- TASK STATEMENT: Each line of the listing that contains "Transactions" should be found and copied.
** DATA follows **
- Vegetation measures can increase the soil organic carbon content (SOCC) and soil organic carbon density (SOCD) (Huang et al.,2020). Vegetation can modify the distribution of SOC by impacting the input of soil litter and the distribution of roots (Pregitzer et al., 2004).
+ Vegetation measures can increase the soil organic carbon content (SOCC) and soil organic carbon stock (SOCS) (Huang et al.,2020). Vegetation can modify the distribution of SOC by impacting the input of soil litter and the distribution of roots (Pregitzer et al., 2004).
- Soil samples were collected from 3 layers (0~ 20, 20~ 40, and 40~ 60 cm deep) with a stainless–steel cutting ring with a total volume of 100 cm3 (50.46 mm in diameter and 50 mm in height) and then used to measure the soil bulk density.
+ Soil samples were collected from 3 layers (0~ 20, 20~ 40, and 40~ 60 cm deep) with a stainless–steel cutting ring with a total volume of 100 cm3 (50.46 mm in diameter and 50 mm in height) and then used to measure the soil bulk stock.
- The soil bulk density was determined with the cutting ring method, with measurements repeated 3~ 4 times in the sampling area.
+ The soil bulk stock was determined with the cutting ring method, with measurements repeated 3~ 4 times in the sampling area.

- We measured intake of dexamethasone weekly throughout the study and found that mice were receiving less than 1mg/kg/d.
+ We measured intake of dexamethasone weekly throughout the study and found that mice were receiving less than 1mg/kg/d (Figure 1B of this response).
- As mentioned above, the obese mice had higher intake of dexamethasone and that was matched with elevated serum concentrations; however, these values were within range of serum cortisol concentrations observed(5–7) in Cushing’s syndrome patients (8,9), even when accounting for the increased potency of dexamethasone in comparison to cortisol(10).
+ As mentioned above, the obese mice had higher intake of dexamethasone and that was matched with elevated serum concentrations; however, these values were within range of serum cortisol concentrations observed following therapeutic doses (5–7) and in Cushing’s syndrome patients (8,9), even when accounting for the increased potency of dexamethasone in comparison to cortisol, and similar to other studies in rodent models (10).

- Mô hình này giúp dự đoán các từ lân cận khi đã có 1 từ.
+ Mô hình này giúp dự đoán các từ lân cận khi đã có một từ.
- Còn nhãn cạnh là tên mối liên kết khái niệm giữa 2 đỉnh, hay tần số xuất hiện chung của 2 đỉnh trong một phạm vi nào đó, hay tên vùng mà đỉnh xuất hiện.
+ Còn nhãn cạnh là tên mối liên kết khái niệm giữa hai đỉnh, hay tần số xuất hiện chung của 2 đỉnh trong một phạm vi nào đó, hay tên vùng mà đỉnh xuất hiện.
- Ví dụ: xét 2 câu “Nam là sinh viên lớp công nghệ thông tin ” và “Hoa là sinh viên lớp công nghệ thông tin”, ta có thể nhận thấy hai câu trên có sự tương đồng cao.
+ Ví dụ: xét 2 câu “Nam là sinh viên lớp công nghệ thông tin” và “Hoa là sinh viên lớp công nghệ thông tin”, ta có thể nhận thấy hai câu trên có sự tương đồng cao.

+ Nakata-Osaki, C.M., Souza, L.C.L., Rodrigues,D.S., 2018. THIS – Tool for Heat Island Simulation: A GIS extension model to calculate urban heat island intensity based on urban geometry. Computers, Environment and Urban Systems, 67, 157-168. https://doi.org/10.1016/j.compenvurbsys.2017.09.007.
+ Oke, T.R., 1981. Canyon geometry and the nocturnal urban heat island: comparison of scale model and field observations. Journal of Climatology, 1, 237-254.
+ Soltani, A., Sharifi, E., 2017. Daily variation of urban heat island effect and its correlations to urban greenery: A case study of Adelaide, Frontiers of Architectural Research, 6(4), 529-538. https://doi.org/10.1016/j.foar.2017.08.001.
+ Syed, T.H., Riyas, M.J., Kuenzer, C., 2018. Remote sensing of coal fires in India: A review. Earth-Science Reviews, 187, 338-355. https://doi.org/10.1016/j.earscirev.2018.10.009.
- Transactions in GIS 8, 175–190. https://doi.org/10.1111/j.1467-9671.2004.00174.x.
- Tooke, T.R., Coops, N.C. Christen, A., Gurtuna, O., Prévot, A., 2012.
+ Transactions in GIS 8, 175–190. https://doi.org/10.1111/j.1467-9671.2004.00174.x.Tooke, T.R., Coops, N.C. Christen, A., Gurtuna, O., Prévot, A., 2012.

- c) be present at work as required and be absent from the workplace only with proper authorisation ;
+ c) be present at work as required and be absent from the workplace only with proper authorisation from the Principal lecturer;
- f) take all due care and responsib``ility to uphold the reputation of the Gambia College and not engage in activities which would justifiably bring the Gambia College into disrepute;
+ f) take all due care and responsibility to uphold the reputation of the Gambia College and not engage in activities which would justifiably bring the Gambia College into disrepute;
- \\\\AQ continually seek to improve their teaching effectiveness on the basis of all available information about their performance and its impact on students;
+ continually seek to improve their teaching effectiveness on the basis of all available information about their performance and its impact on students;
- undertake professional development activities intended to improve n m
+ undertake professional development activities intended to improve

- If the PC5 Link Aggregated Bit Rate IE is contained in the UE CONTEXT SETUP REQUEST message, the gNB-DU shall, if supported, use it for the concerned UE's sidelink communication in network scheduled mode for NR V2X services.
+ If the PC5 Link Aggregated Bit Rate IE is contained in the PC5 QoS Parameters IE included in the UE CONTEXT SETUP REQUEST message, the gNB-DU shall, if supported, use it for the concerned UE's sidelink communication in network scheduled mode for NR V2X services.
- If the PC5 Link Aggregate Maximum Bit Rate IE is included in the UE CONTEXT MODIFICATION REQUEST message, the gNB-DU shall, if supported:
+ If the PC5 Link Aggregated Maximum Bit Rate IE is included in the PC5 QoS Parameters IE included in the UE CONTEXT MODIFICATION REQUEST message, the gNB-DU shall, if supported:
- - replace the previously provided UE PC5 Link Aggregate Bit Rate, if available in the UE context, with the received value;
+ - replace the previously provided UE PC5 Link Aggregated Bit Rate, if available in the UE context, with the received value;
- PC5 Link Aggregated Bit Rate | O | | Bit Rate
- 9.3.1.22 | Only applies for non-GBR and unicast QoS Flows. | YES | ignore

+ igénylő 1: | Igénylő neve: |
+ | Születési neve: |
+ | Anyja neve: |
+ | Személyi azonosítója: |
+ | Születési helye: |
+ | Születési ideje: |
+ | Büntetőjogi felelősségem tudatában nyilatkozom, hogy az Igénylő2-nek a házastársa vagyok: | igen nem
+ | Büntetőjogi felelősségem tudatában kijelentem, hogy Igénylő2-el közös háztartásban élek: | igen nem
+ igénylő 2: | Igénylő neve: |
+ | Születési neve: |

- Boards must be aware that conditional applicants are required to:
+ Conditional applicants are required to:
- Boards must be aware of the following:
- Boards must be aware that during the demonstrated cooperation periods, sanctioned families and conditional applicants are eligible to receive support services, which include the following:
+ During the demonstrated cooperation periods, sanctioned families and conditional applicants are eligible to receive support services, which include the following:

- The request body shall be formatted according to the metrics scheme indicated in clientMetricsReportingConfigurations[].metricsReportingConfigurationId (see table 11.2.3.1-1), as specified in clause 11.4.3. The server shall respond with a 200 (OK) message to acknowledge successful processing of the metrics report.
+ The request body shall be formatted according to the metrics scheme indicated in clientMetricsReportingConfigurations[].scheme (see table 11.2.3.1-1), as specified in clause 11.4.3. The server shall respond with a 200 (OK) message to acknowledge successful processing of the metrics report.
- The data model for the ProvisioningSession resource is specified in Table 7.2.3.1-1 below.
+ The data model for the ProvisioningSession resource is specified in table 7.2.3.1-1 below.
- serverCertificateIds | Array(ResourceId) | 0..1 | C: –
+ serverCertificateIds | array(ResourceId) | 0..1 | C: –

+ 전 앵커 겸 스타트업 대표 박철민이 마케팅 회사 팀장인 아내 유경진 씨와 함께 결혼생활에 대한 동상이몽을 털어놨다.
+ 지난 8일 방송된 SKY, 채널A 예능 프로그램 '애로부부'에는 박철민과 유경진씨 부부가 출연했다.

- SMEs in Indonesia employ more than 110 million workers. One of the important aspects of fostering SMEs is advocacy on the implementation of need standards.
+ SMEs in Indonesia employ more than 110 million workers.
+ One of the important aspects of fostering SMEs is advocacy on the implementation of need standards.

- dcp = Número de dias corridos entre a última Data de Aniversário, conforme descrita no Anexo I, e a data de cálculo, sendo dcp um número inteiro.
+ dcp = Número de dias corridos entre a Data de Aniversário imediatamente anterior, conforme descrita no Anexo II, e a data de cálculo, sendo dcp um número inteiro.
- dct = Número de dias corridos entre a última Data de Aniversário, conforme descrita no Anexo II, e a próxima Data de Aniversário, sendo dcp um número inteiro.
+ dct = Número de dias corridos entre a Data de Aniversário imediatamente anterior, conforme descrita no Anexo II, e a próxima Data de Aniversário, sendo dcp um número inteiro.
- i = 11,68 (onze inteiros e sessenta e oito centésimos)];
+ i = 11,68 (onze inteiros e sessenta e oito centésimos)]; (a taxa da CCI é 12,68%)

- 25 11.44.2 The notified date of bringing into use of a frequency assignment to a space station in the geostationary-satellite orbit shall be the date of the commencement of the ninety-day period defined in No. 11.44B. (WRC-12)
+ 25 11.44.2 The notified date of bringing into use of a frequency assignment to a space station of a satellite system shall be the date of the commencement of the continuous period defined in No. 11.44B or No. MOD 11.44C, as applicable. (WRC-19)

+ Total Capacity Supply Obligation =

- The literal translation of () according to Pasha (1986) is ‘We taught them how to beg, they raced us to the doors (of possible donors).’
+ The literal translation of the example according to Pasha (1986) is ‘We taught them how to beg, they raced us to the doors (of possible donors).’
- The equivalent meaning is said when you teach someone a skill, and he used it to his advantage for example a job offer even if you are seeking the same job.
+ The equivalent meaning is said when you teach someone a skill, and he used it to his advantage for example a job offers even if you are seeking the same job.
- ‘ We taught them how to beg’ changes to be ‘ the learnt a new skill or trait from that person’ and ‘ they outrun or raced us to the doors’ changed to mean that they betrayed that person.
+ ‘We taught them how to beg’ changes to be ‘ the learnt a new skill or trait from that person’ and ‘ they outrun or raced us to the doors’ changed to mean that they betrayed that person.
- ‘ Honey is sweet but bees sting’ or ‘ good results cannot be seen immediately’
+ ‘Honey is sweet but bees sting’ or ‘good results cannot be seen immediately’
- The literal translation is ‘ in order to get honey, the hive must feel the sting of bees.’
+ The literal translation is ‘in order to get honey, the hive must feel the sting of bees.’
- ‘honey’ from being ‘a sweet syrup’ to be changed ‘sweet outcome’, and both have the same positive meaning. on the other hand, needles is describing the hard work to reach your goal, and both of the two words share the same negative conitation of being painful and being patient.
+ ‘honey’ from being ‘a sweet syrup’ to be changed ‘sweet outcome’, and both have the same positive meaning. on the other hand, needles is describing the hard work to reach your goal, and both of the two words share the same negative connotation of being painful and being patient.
** End of DATA **
- SOLUTION TO THE EXERCISE:
- Transactions in GIS 8, 175–190. https://doi.org/10.1111/j.1467-9671.2004.00174.x.
+ Transactions in GIS 8, 175–190. https://doi.org/10.1111/j.1467-9671.2004.00174.x.Tooke, T.R., Coops, N.C. Christen, A., Gurtuna, O., Prévot, A., 2012.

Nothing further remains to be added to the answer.